→ Goal of the exercise: Retype exactly the lines that run from the line with "- The Sisyphean Task of Reactive Security" to the final line of the entries, keeping both ends and nothing else.

════

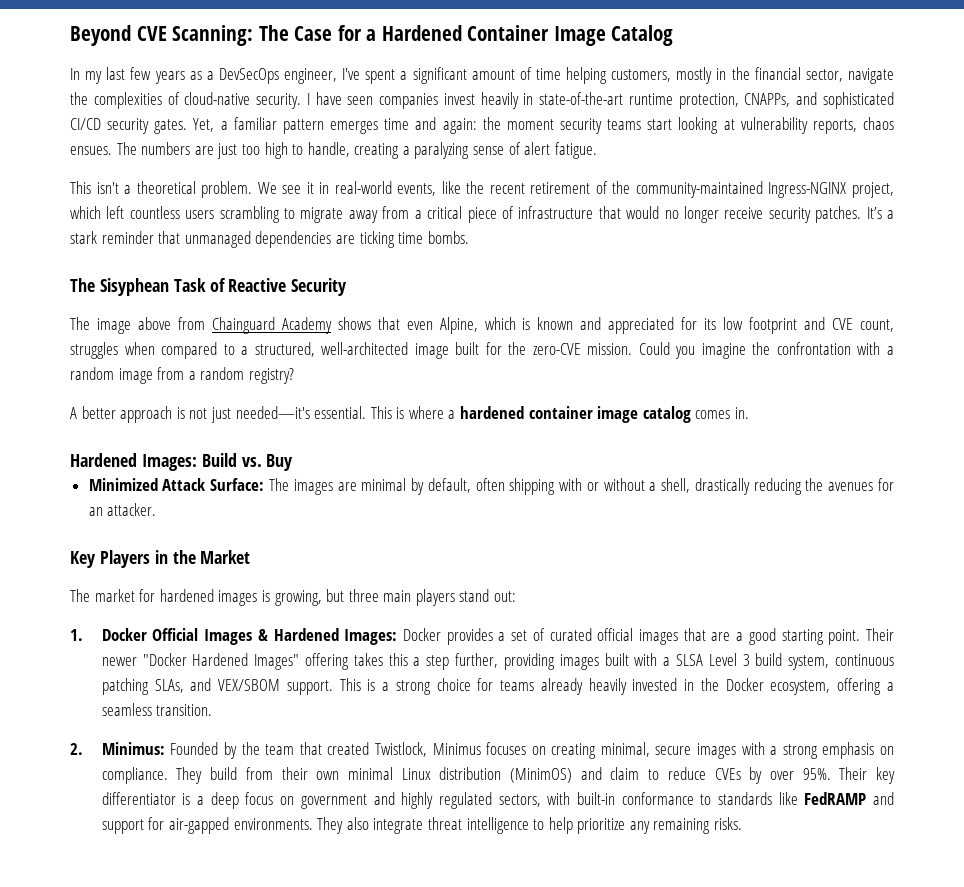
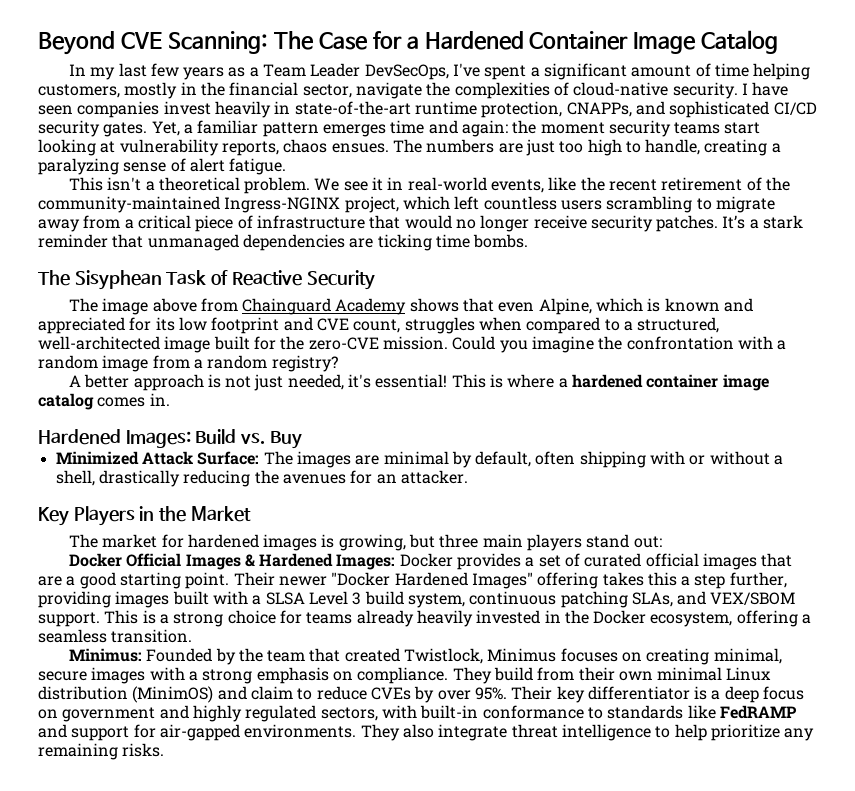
- In my last few years as a DevSecOps engineer, I've spent a significant amount of time helping customers, mostly in the financial sector, navigate the complexities of cloud-native security.
+ In my last few years as a Team Leader DevSecOps, I've spent a significant amount of time helping customers, mostly in the financial sector, navigate the complexities of cloud-native security.
- A better approach is not just needed—it's essential.
+ A better approach is not just needed, it's essential!
- 1. Docker Official Images & Hardened Images: Docker provides a set of curated official images that are a good starting point.
+ Docker Official Images & Hardened Images: Docker provides a set of curated official images that are a good starting point.
- 2. Minimus: Founded by the team that created Twistlock, Minimus focuses on creating minimal, secure images with a strong emphasis on compliance.
+ Minimus: Founded by the team that created Twistlock, Minimus focuses on creating minimal, secure images with a strong emphasis on compliance.

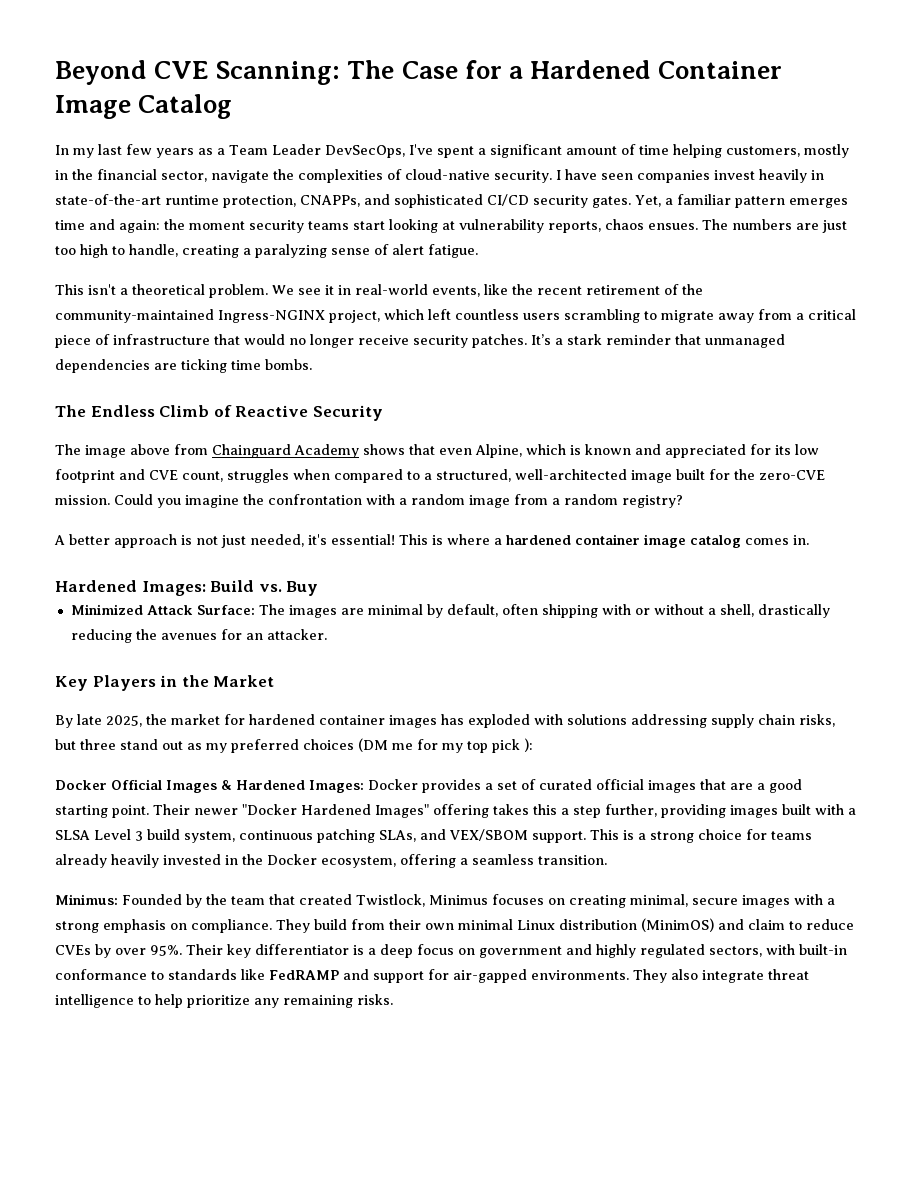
- The Sisyphean Task of Reactive Security
+ The Endless Climb of Reactive Security
- The market for hardened images is growing, but three main players stand out:
+ By late 2025, the market for hardened container images has exploded with solutions addressing supply chain risks, but three stand out as my preferred choices (DM me for my top pick ):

════

→ Solution to the problem:
- The Sisyphean Task of Reactive Security
+ The Endless Climb of Reactive Security
- The market for hardened images is growing, but three main players stand out:
+ By late 2025, the market for hardened container images has exploded with solutions addressing supply chain risks, but three stand out as my preferred choices (DM me for my top pick ):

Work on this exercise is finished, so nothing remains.